[x86] Fine tune STV register conversion costs for -Os.
Checks
Commit Message
The eagle-eyed may have spotted that my recent testcases for DImode shifts
on x86_64 included -mno-stv in the dg-options. This is because the
Scalar-To-Vector (STV) pass currently transforms these shifts to use
SSE vector operations, producing larger code even with -Os. The issue
is that the compute_convert_gain currently underestimates the size of
instructions required for interunit moves, which is corrected with the
patch below.
For the simple test case:
unsigned long long shl1(unsigned long long x) { return x << 1; }
without this patch, GCC -m32 -Os -mavx2 currently generates:
shl1: push %ebp // 1 byte
mov %esp,%ebp // 2 bytes
vmovq 0x8(%ebp),%xmm0 // 5 bytes
pop %ebp // 1 byte
vpaddq %xmm0,%xmm0,%xmm0 // 4 bytes
vmovd %xmm0,%eax // 4 bytes
vpextrd $0x1,%xmm0,%edx // 6 bytes
ret // 1 byte = 24 bytes total
with this patch, we now generate the shorter
shl1: push %ebp // 1 byte
mov %esp,%ebp // 2 bytes
mov 0x8(%ebp),%eax // 3 bytes
mov 0xc(%ebp),%edx // 3 bytes
pop %ebp // 1 byte
add %eax,%eax // 2 bytes
adc %edx,%edx // 2 bytes
ret // 1 byte = 15 bytes total
Benchmarking using CSiBE, shows that this patch saves 1361 bytes
when compiling with -m32 -Os, and saves 172 bytes when compiling
with -Os.
This patch has been tested on x86_64-pc-linux-gnu with make bootstrap
and make -k check, both with and without --target_board=unix{-m32}
with no new failures.

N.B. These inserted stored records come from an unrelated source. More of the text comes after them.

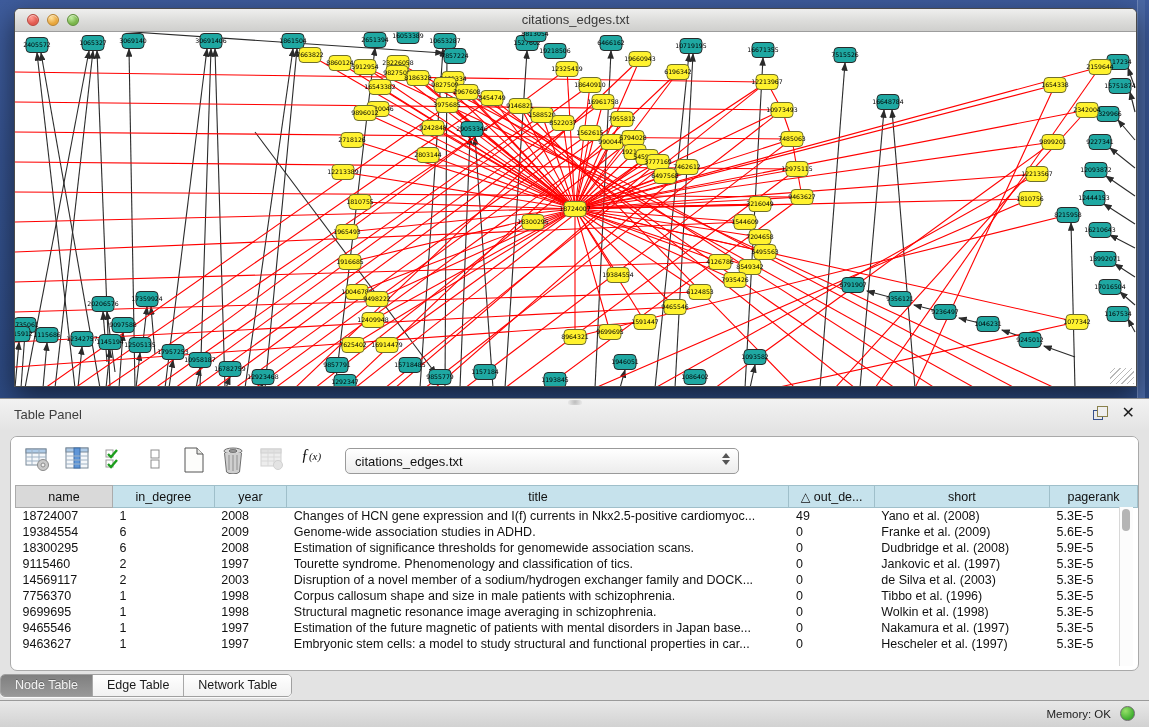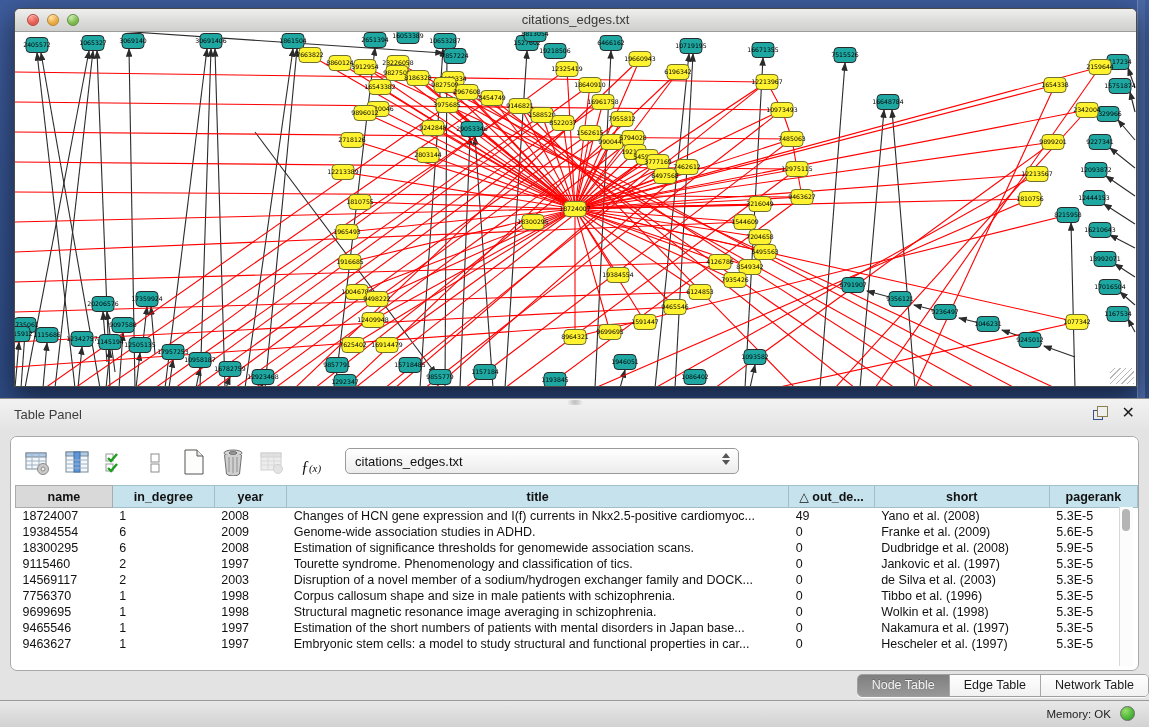--- a/index.html
+++ b/index.html
@@ -49,7 +49,7 @@
     background:#fff;border:1px solid #a9a9a9;border-radius:7px;overflow:hidden;}
   .toolbar{position:absolute;left:0;top:0;right:0;height:48px;display:flex;align-items:center;
     padding-left:12px;gap:9px;background:#fff;}
-  .tbtn{width:30px;height:30px;display:flex;align-items:flex-end;justify-content:center;border:none;background:transparent;padding:0;}
+  .tbtn{width:30px;height:30px;display:flex;align-items:flex-start;justify-content:center;border:none;background:transparent;padding:0;}
   .tbtn svg{display:block;}
   .fx{font-family:"Liberation Serif","DejaVu Serif",serif;font-style:italic;font-size:16px;color:#111;}
   .fx small{font-size:11px;}

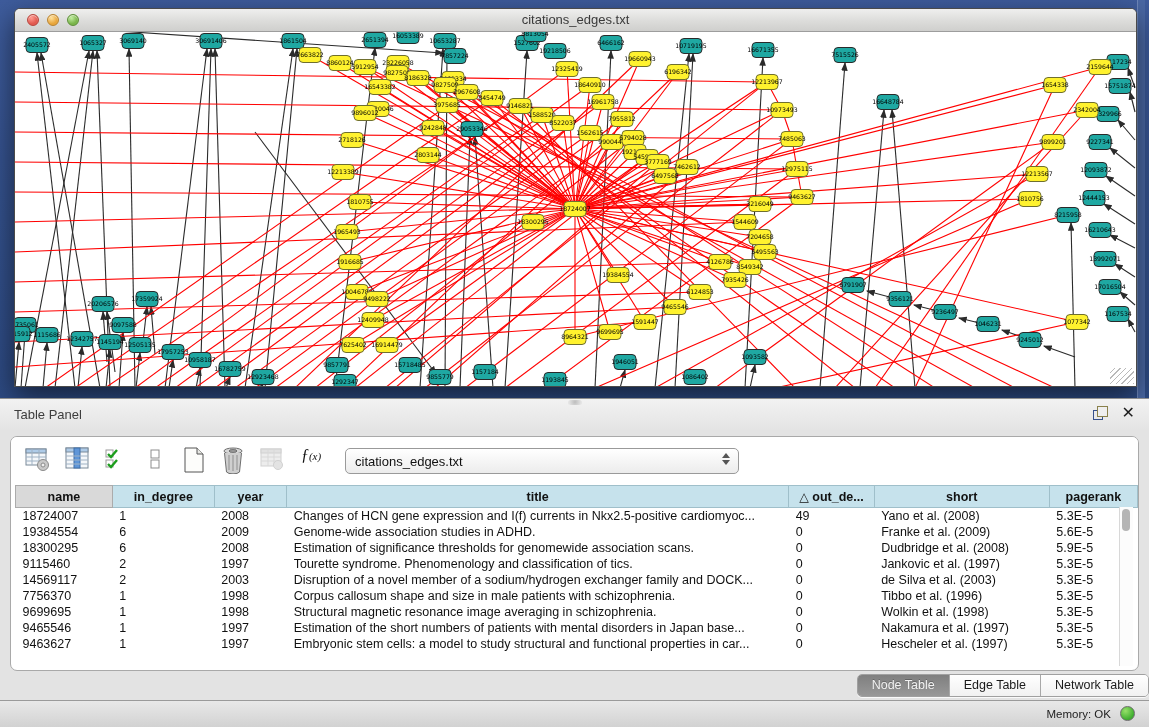--- a/index.html
+++ b/index.html
@@ -63,7 +63,7 @@
   .combo .spin .dn{border-top:5px solid #555;}
   
   .grid{position:absolute;left:4px;top:48px;border-collapse:collapse;table-layout:fixed;}
-  .grid th{height:21px;font-size:12.5px;font-weight:bold;color:#111;text-align:center;
+  .grid th{height:21px;font-size:12.5px;font-weight:normal;color:#111;text-align:center;
     background:#c6e2ec;border:1px solid #9fbfca;padding:0 4px;overflow:hidden;white-space:nowrap;}
   .grid th.gray{background:#d9d9d9;border-color:#ababab;}
   .grid td{height:16px;font-size:12.5px;color:#111;padding:0 0 0 7px;white-space:nowrap;overflow:hidden;border:none;}

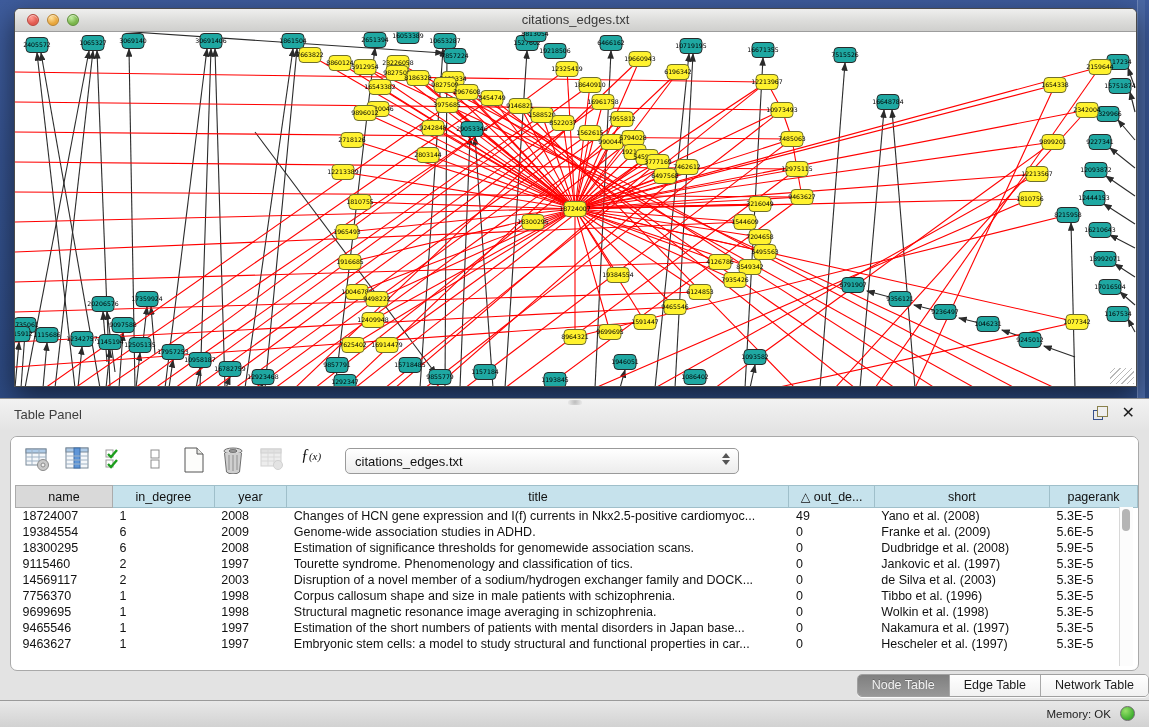--- a/index.html
+++ b/index.html
@@ -978,7 +978,7 @@
             <td>9465546</td>
             <td>1</td>
             <td>1997</td>
-            <td>Estimation of the short numbers of patients with mental disorders in Japan base...</td>
+            <td>Estimation of the future magnetic of patients with mental disorders in Japan base...</td>
             <td>0</td>
             <td>Nakamura et al. (1997)</td>
             <td>5.3E-5</td>

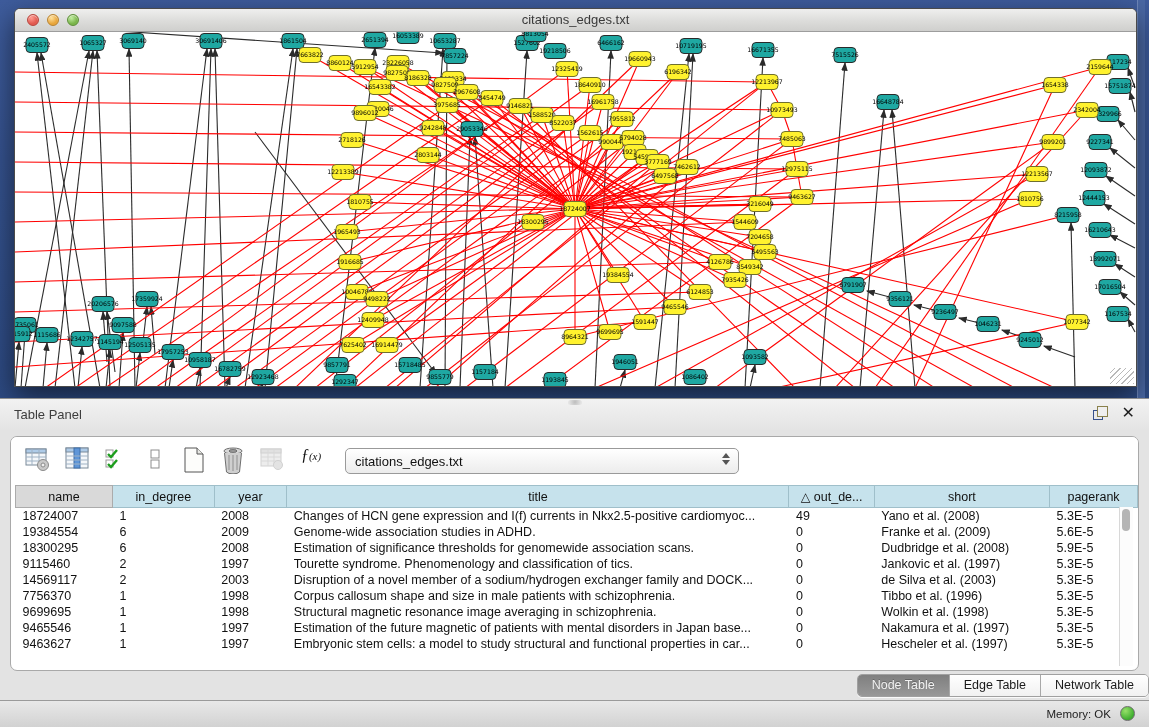--- a/index.html
+++ b/index.html
@@ -70,7 +70,7 @@
   .vscroll{position:absolute;right:5px;top:70px;bottom:4px;width:13px;border-left:1px solid #d8d8d8;background:#fcfcfc;}
   .vscroll .thumb{position:absolute;left:2px;top:2px;width:8px;height:22px;border-radius:4px;background:#b5b5b5;}
   
-  .tab-bar{position:absolute;left:0;bottom:2px;width:100%;height:26px;display:flex;justify-content:flex-end;align-items:center;}
+  .tab-bar{position:absolute;left:0;bottom:2px;width:100%;height:26px;display:flex;justify-content:flex-start;align-items:center;}
   .seg{display:flex;border:1px solid #a0a0a0;border-radius:5px;overflow:hidden;height:21px;
     box-shadow:0 1px 0 rgba(255,255,255,.8);}
   .seg button{border:none;margin:0;height:21px;padding:0 14px;font-size:12.5px;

Ok for mainline?
2023-10-23 Roger Sayle <roger@nextmovesoftware.com>
gcc/ChangeLog
* config/i386/i386-features.cc (compute_convert_gain): Provide
more accurate values (sizes) for inter-unit moves with -Os.
Thanks in advance,
Roger
--
Comments
On Mon, Oct 23, 2023 at 4:47 PM Roger Sayle <roger@nextmovesoftware.com> wrote:
>
>
> The eagle-eyed may have spotted that my recent testcases for DImode shifts
> on x86_64 included -mno-stv in the dg-options. This is because the
> Scalar-To-Vector (STV) pass currently transforms these shifts to use
> SSE vector operations, producing larger code even with -Os. The issue
> is that the compute_convert_gain currently underestimates the size of
> instructions required for interunit moves, which is corrected with the
> patch below.
>
> For the simple test case:
>
> unsigned long long shl1(unsigned long long x) { return x << 1; }
>
> without this patch, GCC -m32 -Os -mavx2 currently generates:
>
> shl1: push %ebp // 1 byte
> mov %esp,%ebp // 2 bytes
> vmovq 0x8(%ebp),%xmm0 // 5 bytes
> pop %ebp // 1 byte
> vpaddq %xmm0,%xmm0,%xmm0 // 4 bytes
> vmovd %xmm0,%eax // 4 bytes
> vpextrd $0x1,%xmm0,%edx // 6 bytes
> ret // 1 byte = 24 bytes total
>
> with this patch, we now generate the shorter
>
> shl1: push %ebp // 1 byte
> mov %esp,%ebp // 2 bytes
> mov 0x8(%ebp),%eax // 3 bytes
> mov 0xc(%ebp),%edx // 3 bytes
> pop %ebp // 1 byte
> add %eax,%eax // 2 bytes
> adc %edx,%edx // 2 bytes
> ret // 1 byte = 15 bytes total
>
> Benchmarking using CSiBE, shows that this patch saves 1361 bytes
> when compiling with -m32 -Os, and saves 172 bytes when compiling
> with -Os.
>
> This patch has been tested on x86_64-pc-linux-gnu with make bootstrap
> and make -k check, both with and without --target_board=unix{-m32}
> with no new failures. Ok for mainline?
>
>
> 2023-10-23 Roger Sayle <roger@nextmovesoftware.com>
>
> gcc/ChangeLog
> * config/i386/i386-features.cc (compute_convert_gain): Provide
> more accurate values (sizes) for inter-unit moves with -Os.
LGTM.
Thanks,
Uros.
>
>
> Thanks in advance,
> Roger
> --
>
@@ -752,11 +752,33 @@ general_scalar_chain::compute_convert_gain ()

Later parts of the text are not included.